* [TASK MATERIAL]:
+ + + + +

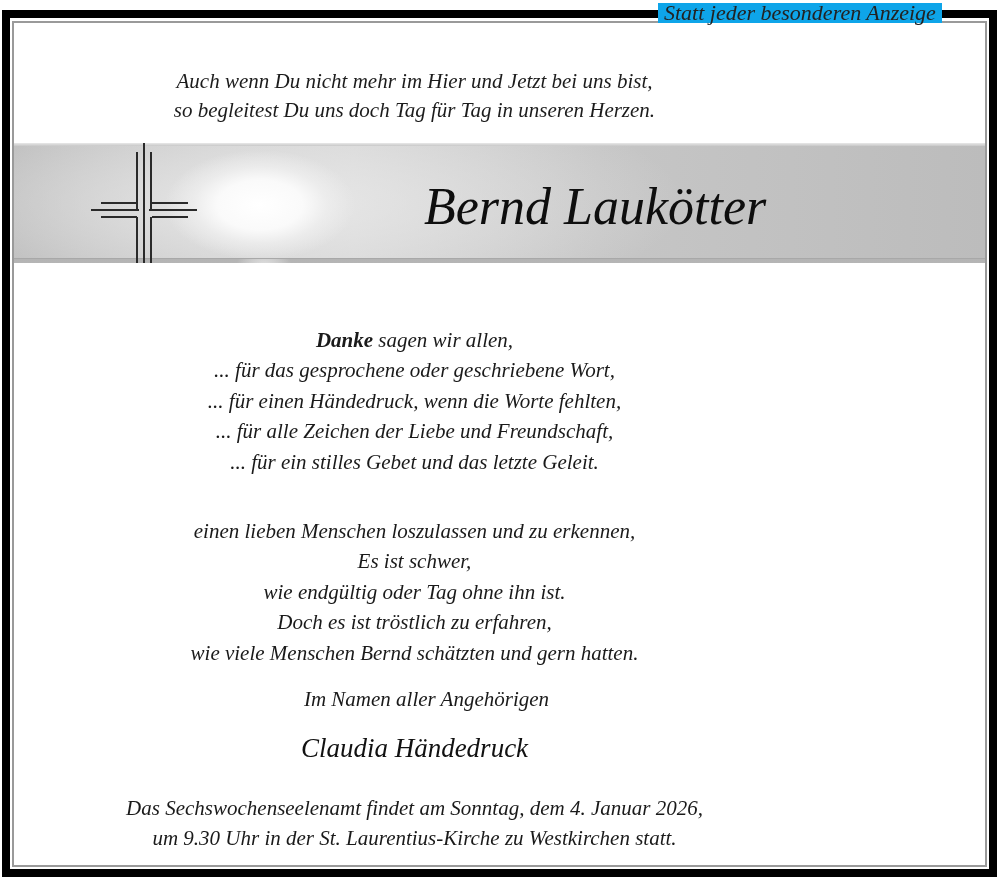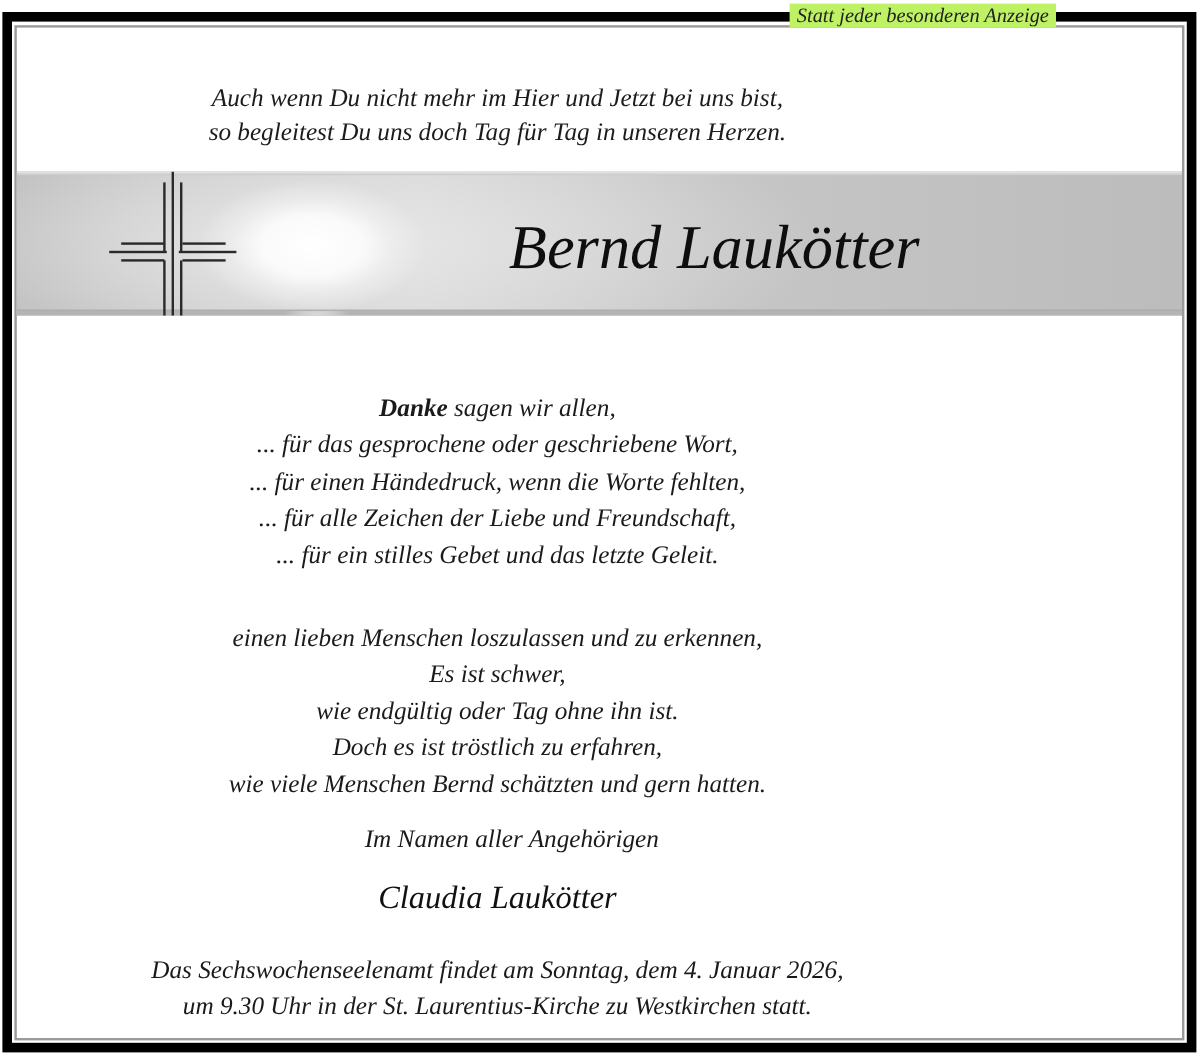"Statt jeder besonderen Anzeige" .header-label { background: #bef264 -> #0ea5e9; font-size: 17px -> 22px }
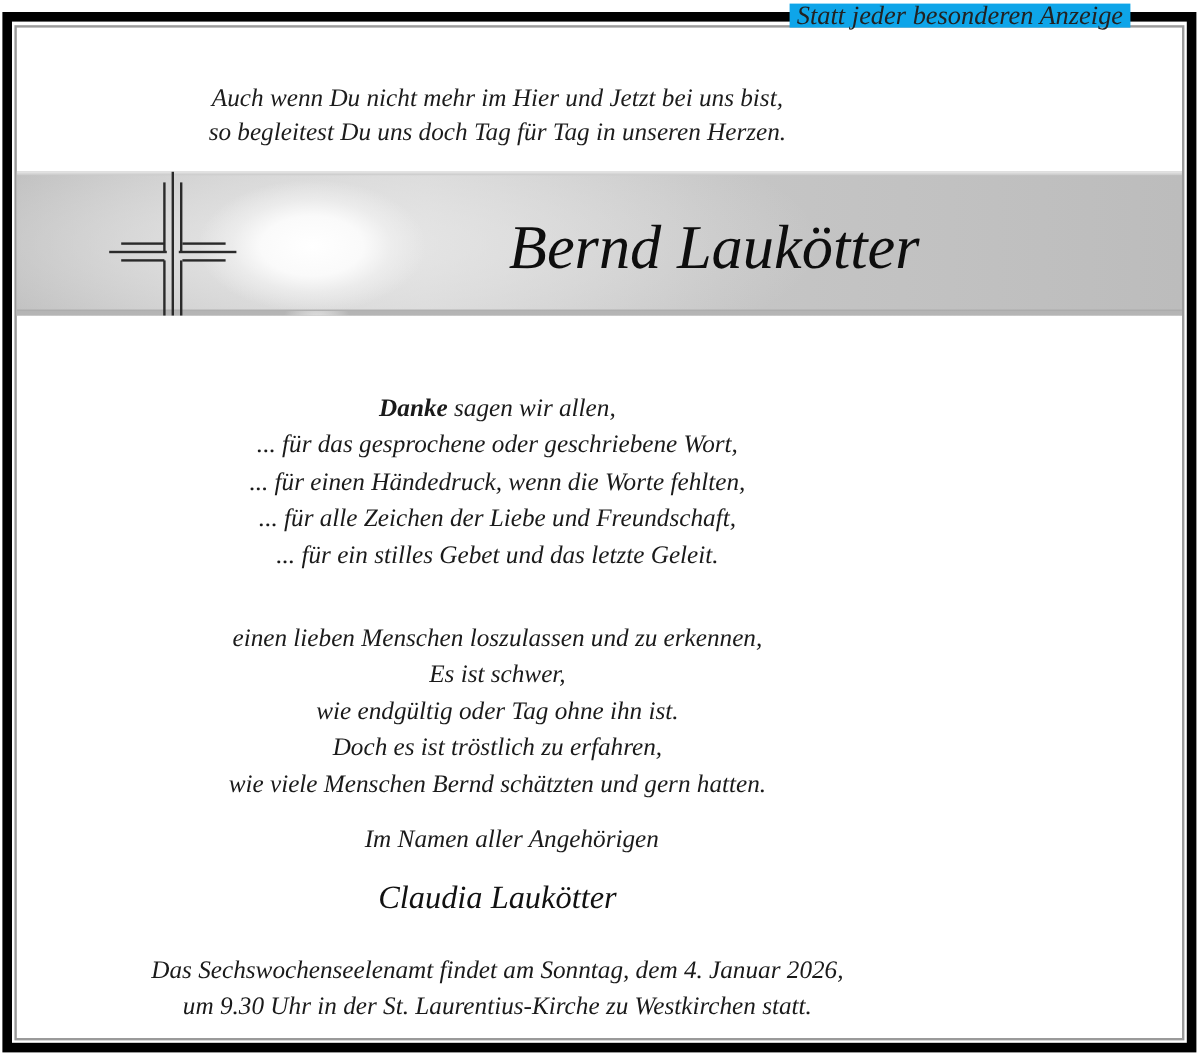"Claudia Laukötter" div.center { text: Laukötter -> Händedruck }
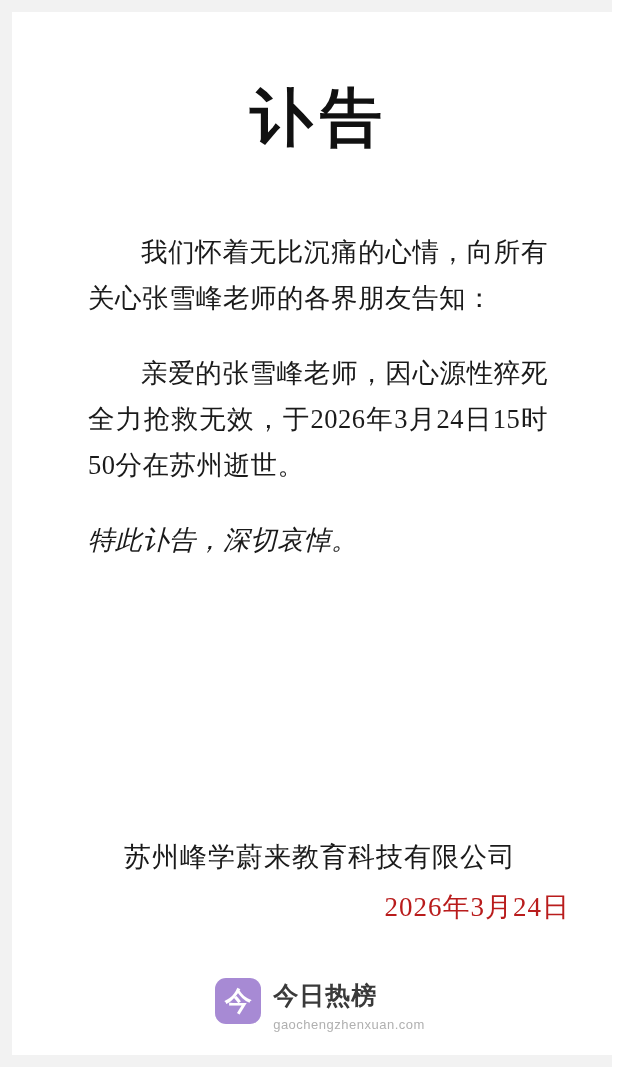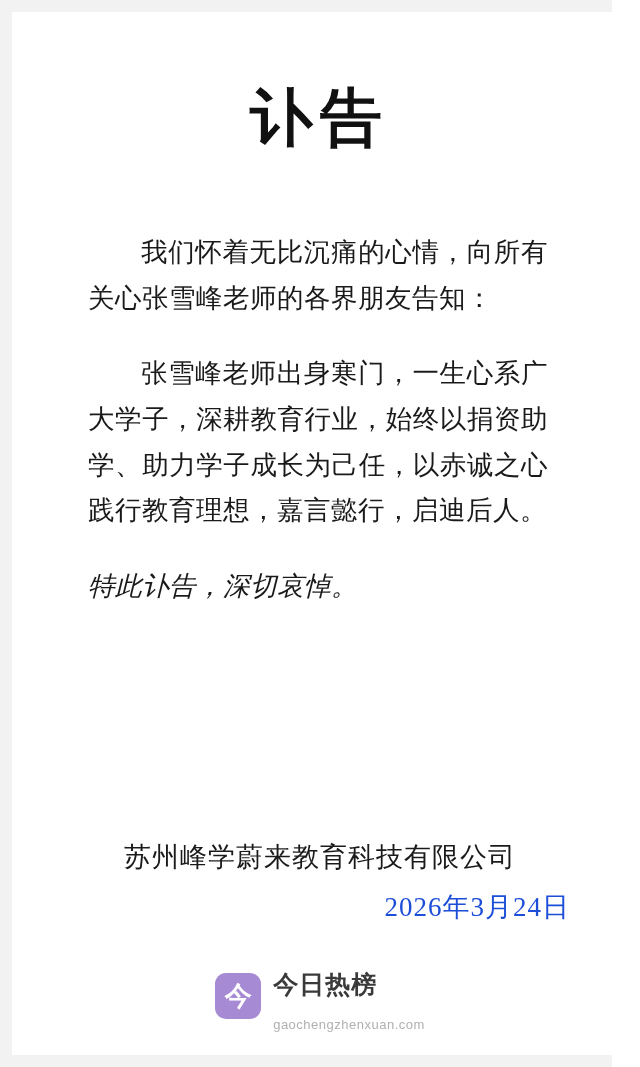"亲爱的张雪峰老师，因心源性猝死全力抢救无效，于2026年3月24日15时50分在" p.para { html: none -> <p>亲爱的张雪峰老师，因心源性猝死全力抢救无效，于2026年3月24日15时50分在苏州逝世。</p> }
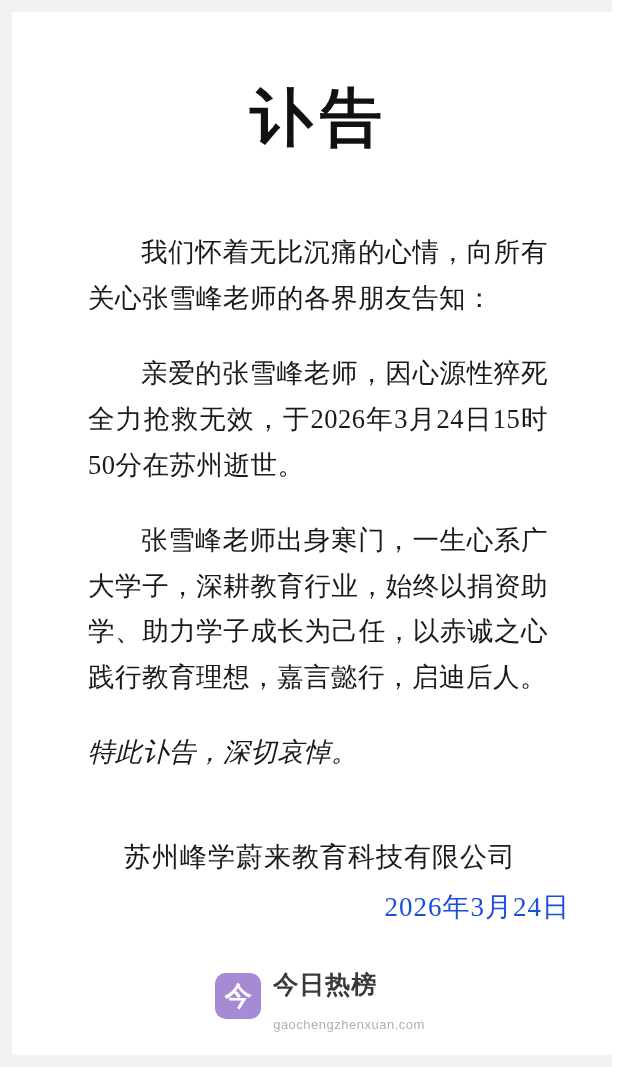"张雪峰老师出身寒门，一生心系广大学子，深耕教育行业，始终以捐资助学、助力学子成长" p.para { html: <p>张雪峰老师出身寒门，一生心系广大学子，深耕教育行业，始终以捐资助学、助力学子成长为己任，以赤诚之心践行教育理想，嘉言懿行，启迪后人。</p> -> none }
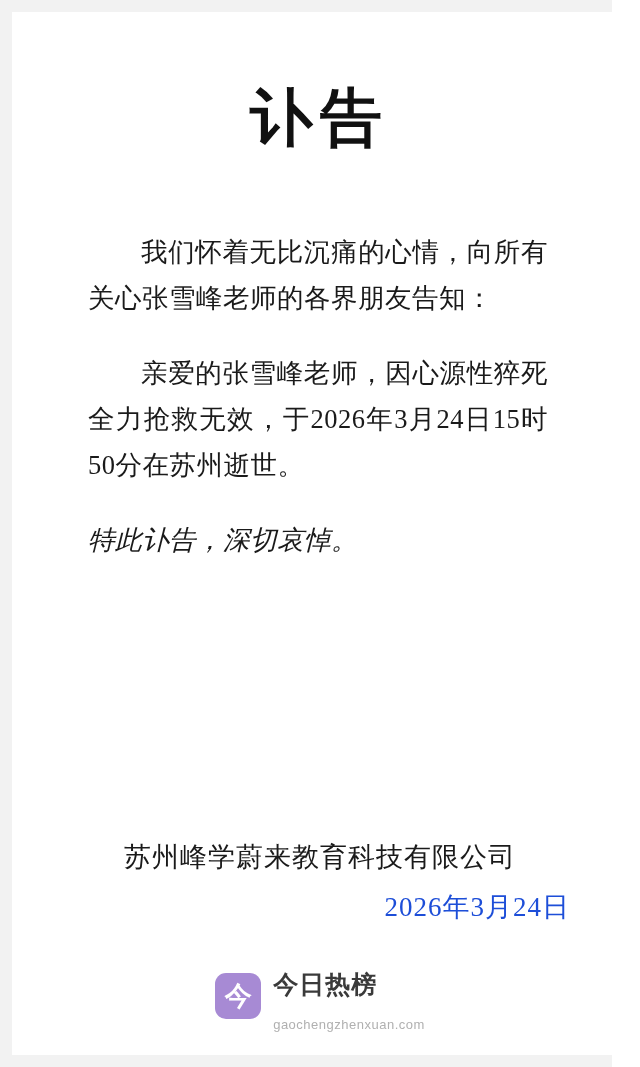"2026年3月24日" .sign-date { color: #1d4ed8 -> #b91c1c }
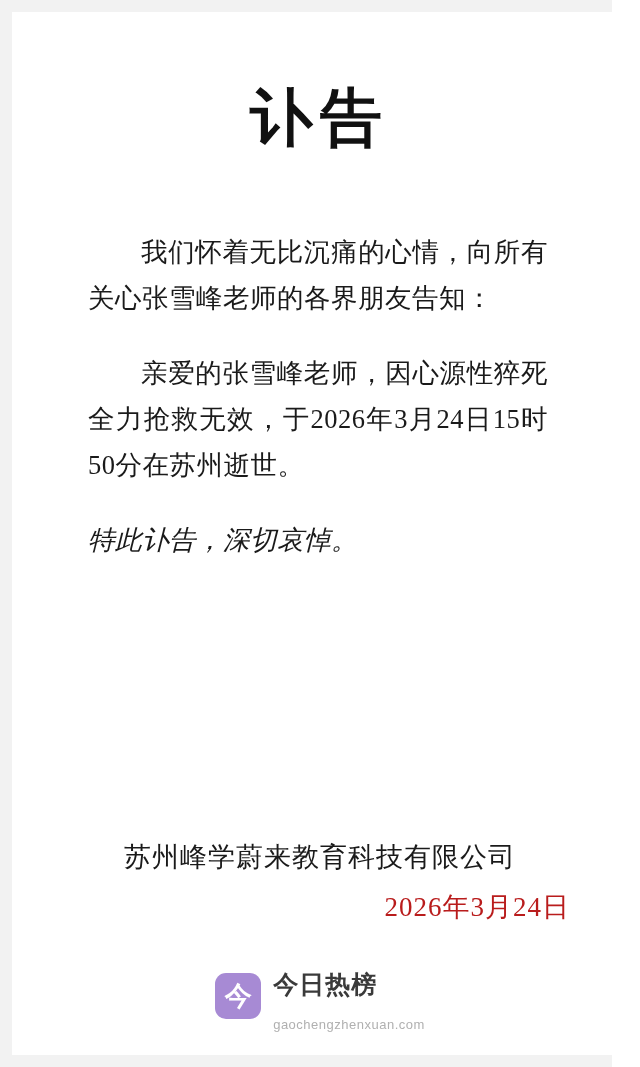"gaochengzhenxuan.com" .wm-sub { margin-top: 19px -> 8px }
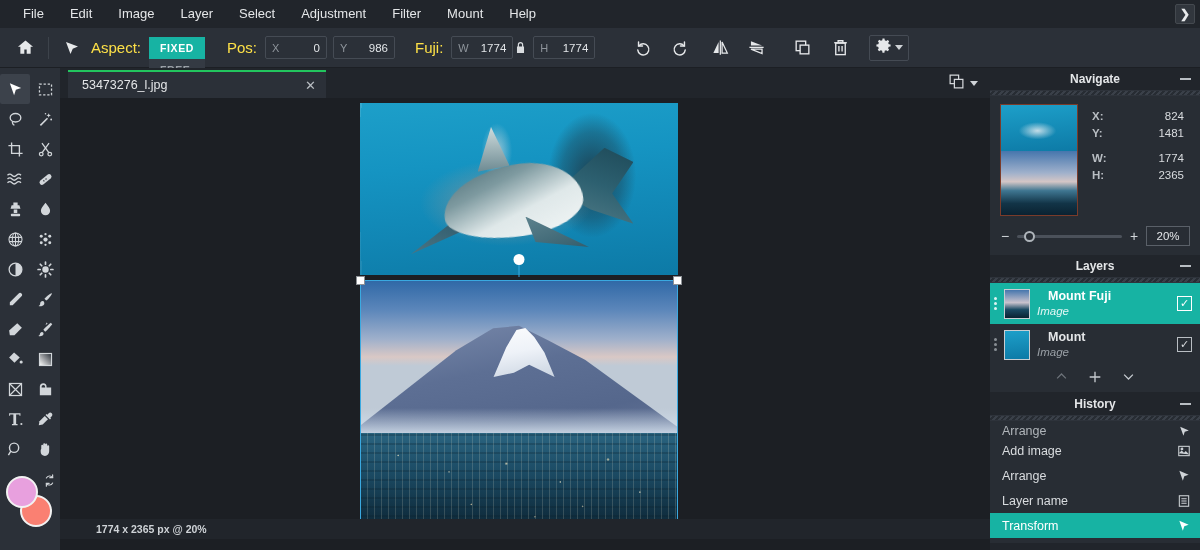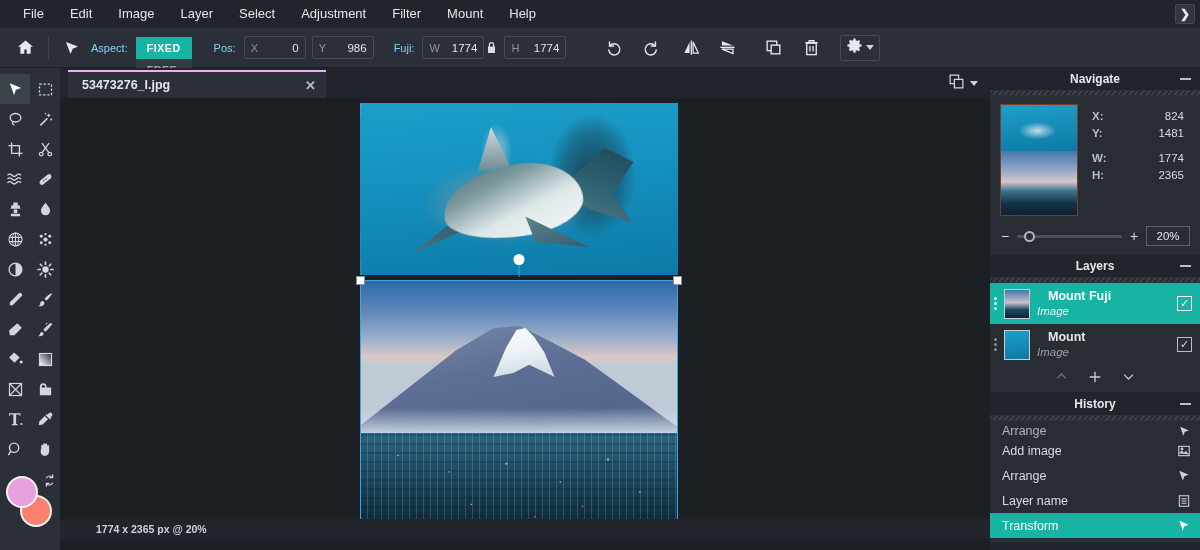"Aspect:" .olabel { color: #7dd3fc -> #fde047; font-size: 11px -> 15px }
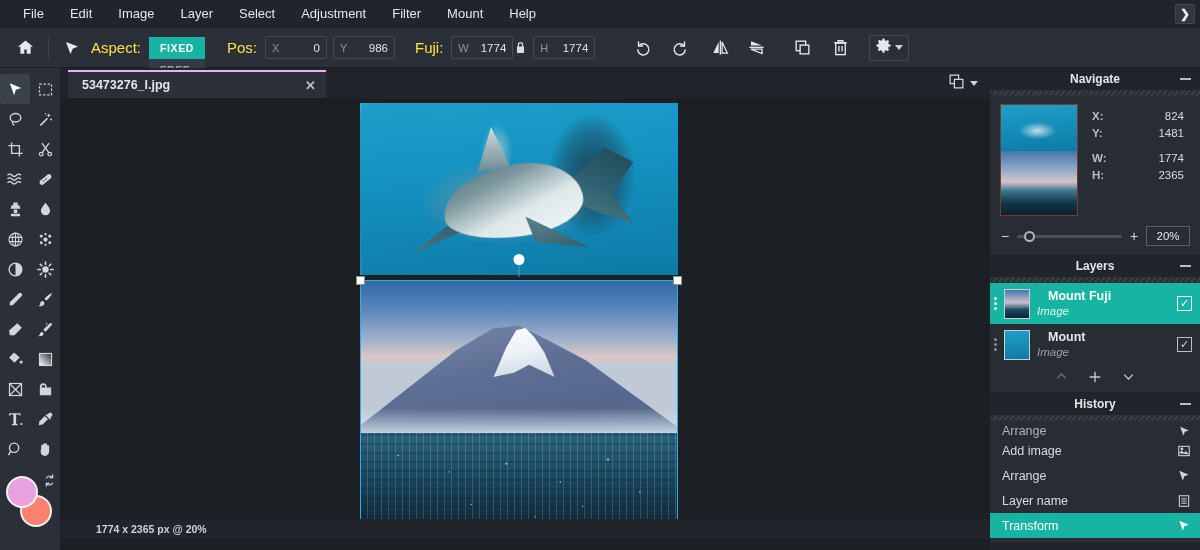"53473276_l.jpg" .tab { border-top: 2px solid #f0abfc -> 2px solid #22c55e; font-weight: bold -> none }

+ + + + +

* [PROBLEM TO SOLVE]: Leave the pictures out, and restate exactly the lines from the start of the records through the one that contains "html: none ->".

* [ANSWER BELOW]:
"Statt jeder besonderen Anzeige" .header-label { background: #bef264 -> #0ea5e9; font-size: 17px -> 22px }
"Claudia Laukötter" div.center { text: Laukötter -> Händedruck }
"亲爱的张雪峰老师，因心源性猝死全力抢救无效，于2026年3月24日15时50分在" p.para { html: none -> <p>亲爱的张雪峰老师，因心源性猝死全力抢救无效，于2026年3月24日15时50分在苏州逝世。</p> }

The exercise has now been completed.